Nel momento in cui, poi, si trova il coraggio di rivolgersi alle autorità, si va incontro a un sistema non sempre ben attrezzato, materialmente a culturalmente.

L’aiuto inaccessibile

Alcune associazioni riportano che nei procedimenti giudiziari le donne con disabilità affrontano una vittimizzazione secondaria, che può portare a esiti sfavorevoli nella tutela dei loro diritti e nella gestione delle loro denunce​. Secondo Giacinto Corace, avvocato penalista specializzato nella difesa di persone con disabilità, un principale ostacolo è infatti proprio trovare qualcuno che dia credito alle accuse.

«Una volta che si è riusciti a tirar fuori la brutta esperienza subita, la difficoltà è la ricerca di un organo ufficiale di supporto, una struttura che si occupa di questo e che può indirizzare la persona a un legale che la possa seguire», aggiunge Corace, spiegando che per quanto riguarda i casi di violenza sessuali gli avvocati specializzati sono molto pochi sul territorio nazionale.

Gli enti che dovrebbero assistere i sopravvissuti alla violenza nella ricerca di aiuto legale, ma anche psicologico, come i centri antiviolenza (Cav) e le case rifugio, hanno infatti barriere fisico-sensoriali e di formazione significative.

Il progetto Chiama chiAMA dell’onlus Mondo Donna è stata la prima iniziativa italiana che ha cercato di rendere più omnicomprensivi i servizi di prevenzione e accoglienza antiviolenza. «Era qualcosa che a noi saltava all'occhio, cioè il fatto che donne con disabilità non si rivolgessero ai nostri sportelli. Quindi ci siamo dette: c'è qualcosa che riguarda l'accessibilità», dice Loretta Michelini, presidentessa di Mondo Donna. Il progetto però è solo uno dei pochi casi di intervento inclusivo e specializzato.

In molte regioni italiane, infatti, le vittime con disabilità non trovano un’adeguata accoglienza poiché mancano fondi, infrastrutture e competenze specifiche per affrontare queste discriminazioni multiple.

Secondo un'indagine della rete D.i.Re (Donne in rete contro la violenza), circa l'84 per cento dei Cav è accessibile a persone con disabilità motoria, ma le misure per altre forme di disabilità sono ancora carenti: solo un Cav su quattro (23 per cento) offre servizi di mediazione per non udenti, mentre il 16 per cento dispone di mediazione per donne con disabilità visiva.

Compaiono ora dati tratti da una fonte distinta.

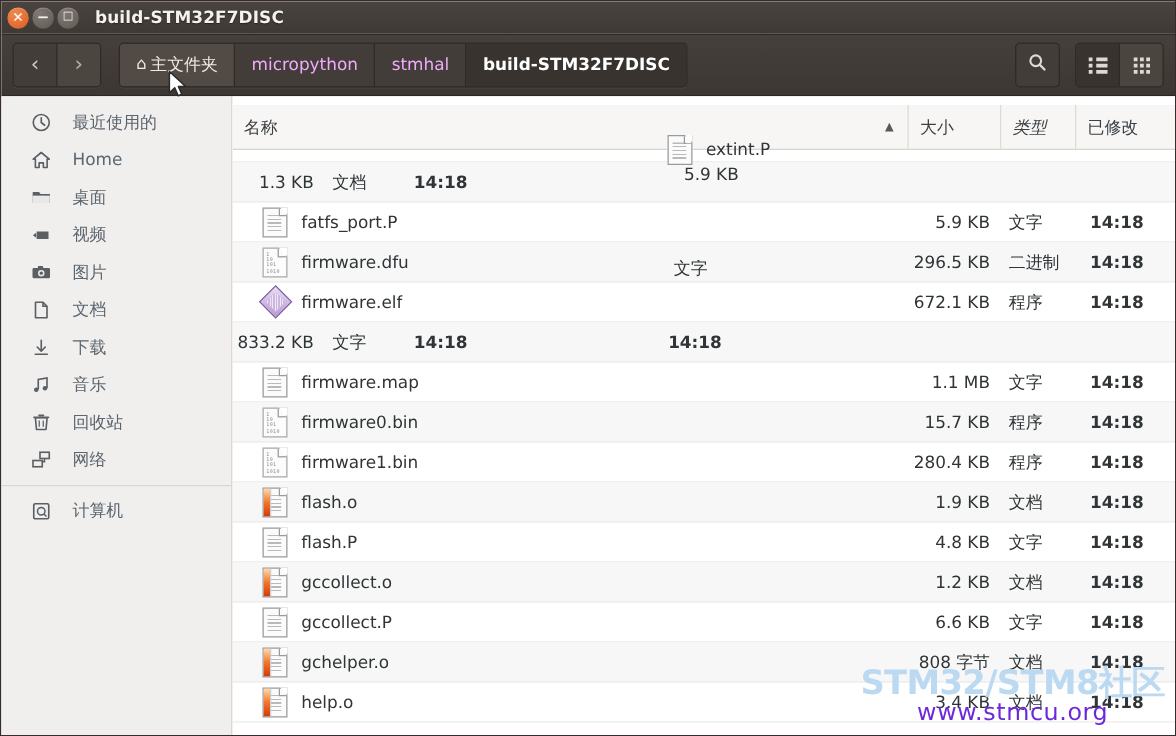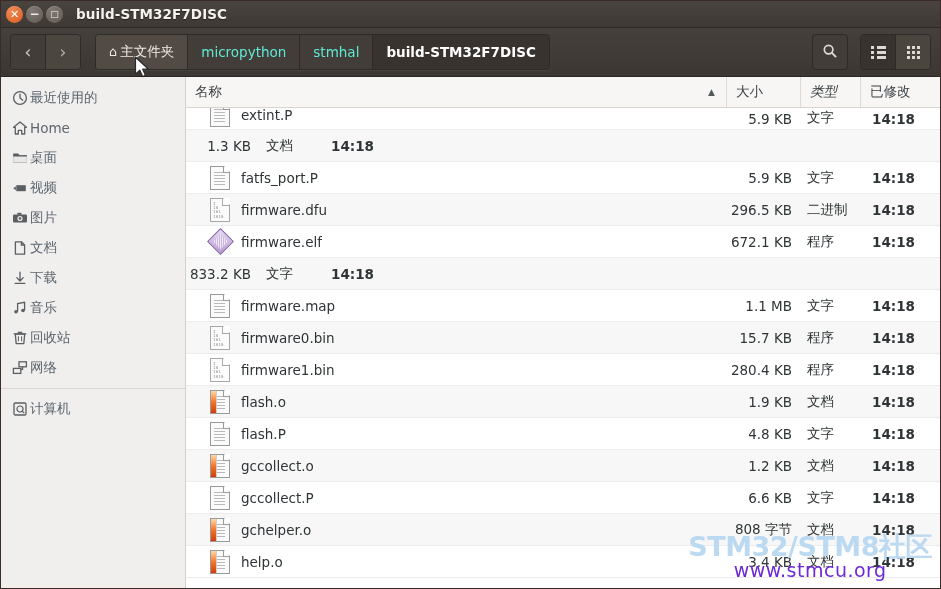--- a/index.html
+++ b/index.html
@@ -75,7 +75,7 @@
   .crumb{
     display:flex;align-items:center;gap:3px;
     padding:0 13px;
-    color:#5eead4;font-size:13.5px;white-space:nowrap;
+    color:#f0abfc;font-size:13.5px;white-space:nowrap;
     background:#433d39;
     border-right:1px solid #2e2a27;
   }

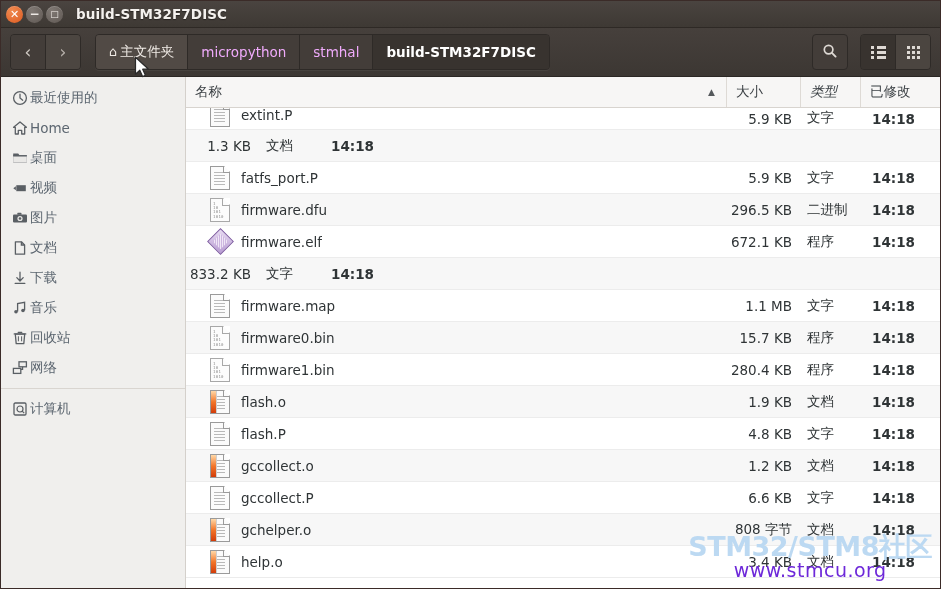--- a/index.html
+++ b/index.html
@@ -118,7 +118,7 @@
   }
   .side-item{
     height:30px;display:flex;align-items:center;
-    padding-left:10px;gap:2px;
+    padding-left:23px;gap:17px;
     color:#5c6670;font-size:13.5px;
     white-space:nowrap;
   }

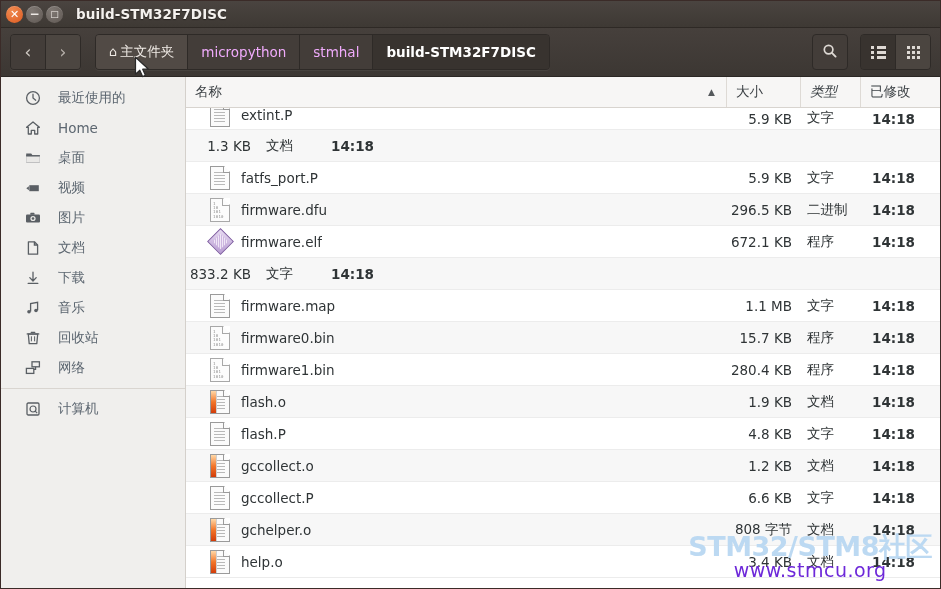--- a/index.html
+++ b/index.html
@@ -133,11 +133,12 @@
   
   .files{flex:1 1 auto;background:#ffffff;min-width:0;position:relative;overflow:hidden;}
   .hdr{
-    display:flex;height:31px;
+    display:flex;height:36px;
     background:#f7f6f5;
     border-bottom:1px solid #d8d4cf;
     font-size:13.5px;color:#3c4145;
     box-sizing:border-box;
+    margin-top:7px;
   }
   .hcell{
     display:flex;align-items:center;

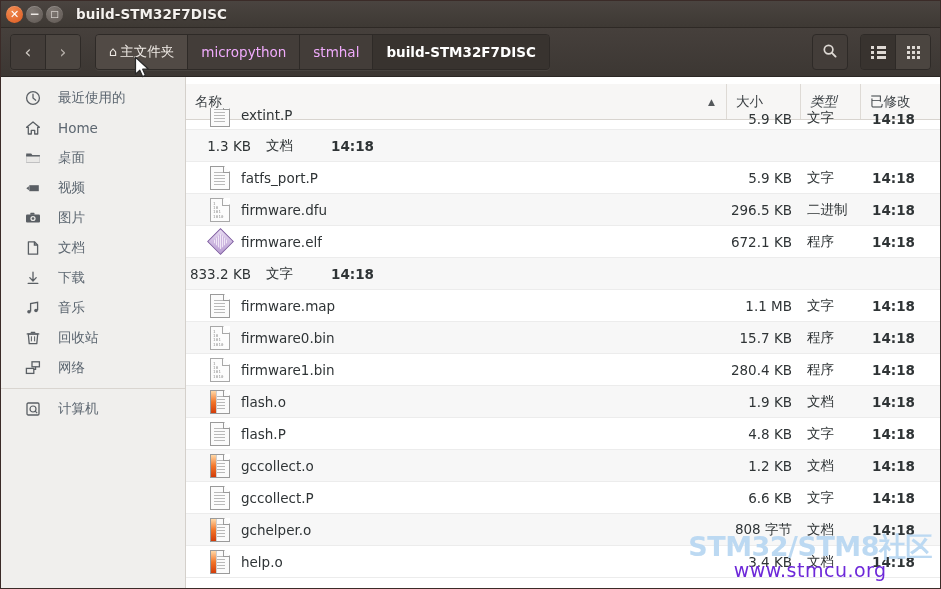--- a/index.html
+++ b/index.html
@@ -161,7 +161,7 @@
     font-size:13.5px;color:#2f3436;
   }
   .row.alt{background:#f7f7f7;}
-  .row.first{height:22px;align-items:flex-end;padding-bottom:2px;}
+  .row.first{height:22px;padding-bottom:2px;flex-direction:column;}
   .c-name{flex:1 1 auto;display:flex;align-items:center;gap:11px;padding-left:24px;min-width:0;}
   .c-size{width:74px;flex:0 0 74px;text-align:right;padding-right:9px;box-sizing:border-box;}
   .c-type{width:60px;flex:0 0 60px;padding-left:6px;box-sizing:border-box;}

Manca un progetto nazionale

Ma oltre all’accessibilità fisica, a parte alcune circoscritte​ esperienze virtuose, al momento non c’è un progetto di formazione nazionale del personale nei Cav. Il rapporto del 2024 inviato dall’Italia al Grevio (Gruppo di esperti per il monitoraggio della Convenzione di Istanbul) indica che solo il 30,9 per cento dei centri antiviolenza ha intrapreso percorsi di formazione per la gestione delle disabilità. Niente di simile risulta nelle case rifugio.

A causa dello scarso finanziamento, il 96 per cento delle case rifugio presenti in Italia adotta criteri di esclusione delle persone che il centro può accogliere. Tra le più frequentemente escluse ci sono proprio le donne con disagio psichiatrico o non autosufficienti, che non vengono accolte in oltre il 95 per cento di queste strutture, ma anche quelle con dipendenze (94,8 per cento) e le vittime di tratta (45,1 per cento): a dirlo sono i dati del ministero per le Pari opportunità.

«Le case rifugio non hanno personale attrezzato, non hanno figure sanitarie che possono somministrare eventuali terapie farmacologiche, non hanno spazi consoni», spiega Michelini. «Non c'è ovviamente a priori una volontà di esclusione. I centri e le case rifugio non vengono finanziati e tutto parte da qui», aggiunge.